Advertisements
My wife and I currently have full legal custody in VA of two of our nieces (3 and 5yo). They moved in with us around a year ago due to their mother's drug and criminal issues, which have gone on for years, all her girls had known was a neglectful and abusive (physically and sexually) household. She was in and out of jail, facing several felony charges. We pursued custody, as the girls were abandoned with us, and had no trouble getting full legal custody awarded without any consent from the parents since the mother and fathers (each girl has a different father) did not respond to subpoenas. The girls fit well into our family, and have responded greatly to a loving home and positive attention. Both girls have made great strides developmentally, they came to us not knowing any colors, letters, numbers, etc, and both now know their ABC's, are writing, spelling, and generally thriving in a good home. We have had full intent of adopting them and making their position in our family a permanent one.
The mother was finally arrested, locked up and made some progress while in jail- found God, wanted to change, enrolled in Narcotics Anonymous, etc. Since she was released, she's held down a job, made all her meetings, etc, and we've allowed her to have some communication with the girls. Our goal is not to alienate her from her daughters, but to provide a healthy home for them, and to protect them from their mother's abusive ways and help maintain a healthy, limited relationship between them. Up until now, the mother has been in agreement that our home is the best choice for the girls. However, in the past few days, it surfaced in conversation that she intends to try and get the girls back. She has the support of her mother (my MIL), and we're afraid that the courts will side with her, and that we will lose custody of the girls.
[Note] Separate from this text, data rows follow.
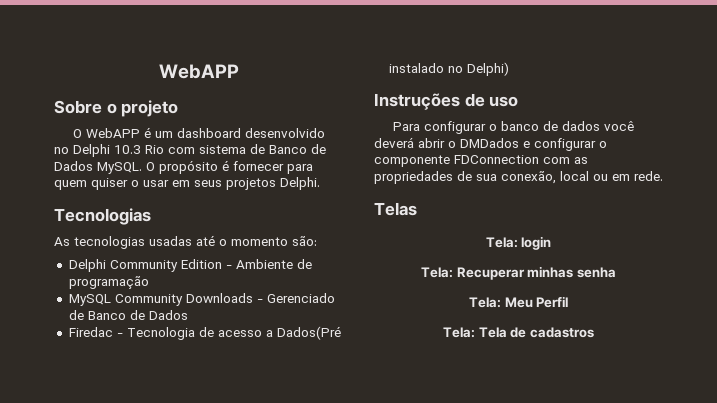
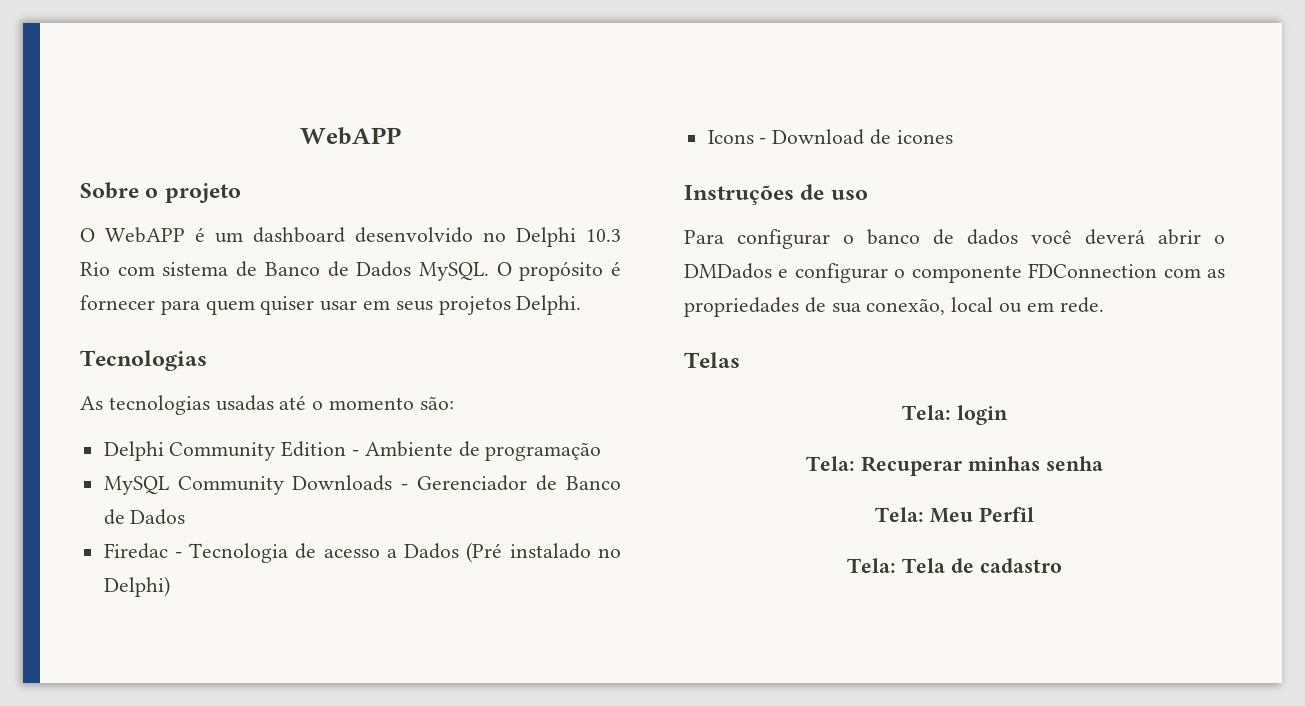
[131,180,139,187] o -> (315, 305) none
[266,293,335,303] Gerenciado -> [417,475,528,491] Gerenciador
[276,326,341,340] Dados(Pré -> [404,542,503,563] Dados (Pré
(509, 69) none -> [707,129,953,145] // Icons - Download de icones
[529,327,594,338] cadastros -> [979,558,1062,573] cadastro

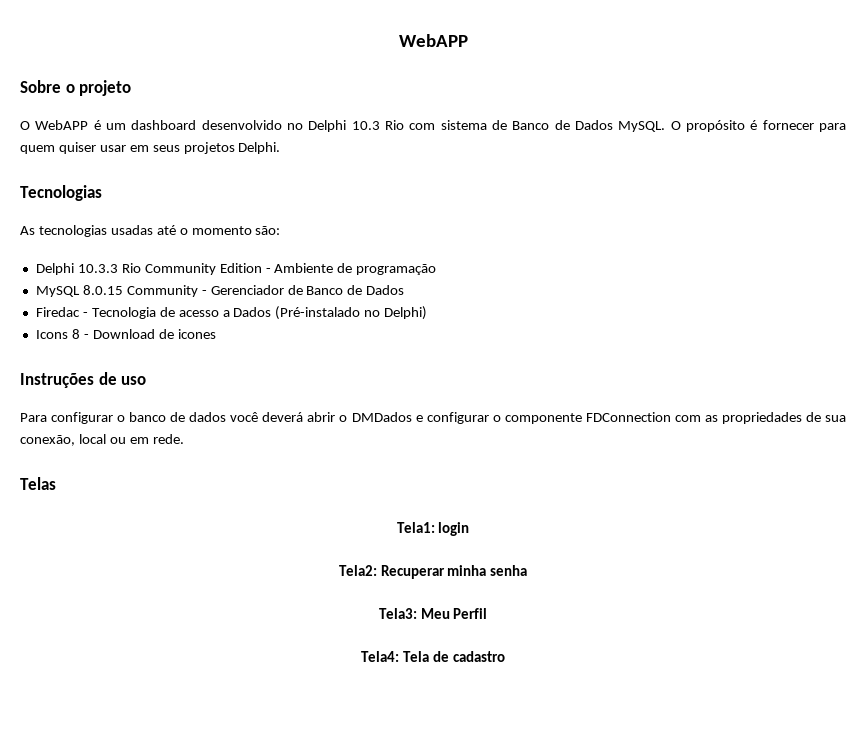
(164, 451) none -> [77,263,141,273] 10.3.3 Rio
[177,475,393,495] Community Downloads -> [82,285,198,297] 8.0.15 Community
[466,542,591,563] (Pré instalado -> [275,306,361,320] (Pré-instalado
(754, 137) none -> [71,329,80,339] 8
[902,405,952,420] Tela: -> [396,522,435,533] Tela1:
[806,456,1040,476] Tela: Recuperar minhas -> [338,565,487,579] Tela2: Recuperar minha
[875,507,925,522] Tela: -> [378,608,417,619] Tela3:
[847,558,897,573] Tela: -> [361,651,400,662] Tela4:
We want to pursue adoption, but now it appears we will not have the mother's consent. We don't want to make the situation turn ugly, and want to maintain a good relationship with the mother, and for the girls to be able to stay in touch with her as well, but it looks like this is going to become a fight. On paper, the mother could be seen as fit, being that she's upholding the rules of her probation, making her meetings and fees, holding a job, etc. I just don't see her keeping up this path well enough to take the girls back, her next offense would land her in prison, and not to mention it will be tough for her to financially support two girls while in probation.
Sorry for the long-winded details, but I felt the backstory is necessary. Does anyone have any advice for pursuing adoption? We will probably be seeking legal counsel, but the financial burden is an issue. I am in the military, which compensates some adoption costs, but I'm not sure if it would cover a situation like ours. I would like to do whatever I can on my own to lessen the financial strain, but I also understand that legal representation will be needed at some point. Any help or advice is greatly appreciated.
Like
Share
[QUOTE=drbrown].
Up until now, the mother has been in agreement that our home is the best choice for the girls. However, in the past few days, it surfaced in conversation that she intends to try and get the girls back. She has the support of her mother (my MIL), and we're afraid that the courts will side with her, and that we will lose custody of the girls.
On paper, the mother could be seen as fit, being that she's upholding the rules of her probation, making her meetings and fees, holding a job, etc.
QUOTE]
I would definately consult with an attorney before discussing it any further, especially with family members. Depending on how the custody order is written, she could very well petition the court to return custody to her.
We were fortunate and after 2 years we were able to adopt the child we had custody of but my sister was not so lucky. Three years after she got custody of a child, the mother petitioned for return of custody and won. At the time she had been working for less than 3 months, was living with a friend and was dependant on government aid. None of that mattered and the child was returned to the same situation she was removed from.
I do wish for the very best outcome for those little ones, please let us know how this progresses. There are alot of us raising family members and sometimes I wonder if the judges have a clue what repercussions their decisions have.
Advertisements
It is not possible for you to adopt without terminating the parents' rights. If the state has no plans to file suit and BOTH parents are unwilling to relinquish, then you would have to file suit and provide proof as to why their rights should be terminated. This is VERY difficult, and especially so for a third party who does not have access to any prior evidence collected by DFPS, if there was a previous investigation.
The fact that she has made progress and maintains contact with her children is enough for her to maintain her rights, if not regain custody.
If it were me I would be careful about fighting her on it. You definitely need to talk to a lawyer about what the process is and the likelihood you would win. However, if a judge does grant her custody back, you will have no rights to continued contact with the kids. If you are worried about their mother not continuing to make the good choices she is making, and you fight her and alienate her to the point that she won't let you stay a part of their lives, there is no one there to keep an eye out and step in to help if things go downhill. If you work with her, be her cheerleader in the changes she is making in her life, help her to keep going, then she may be more likely to keep you and the kids in her life, and the positive changes don't continue, you are more likely to know and be able to help both her and the girls.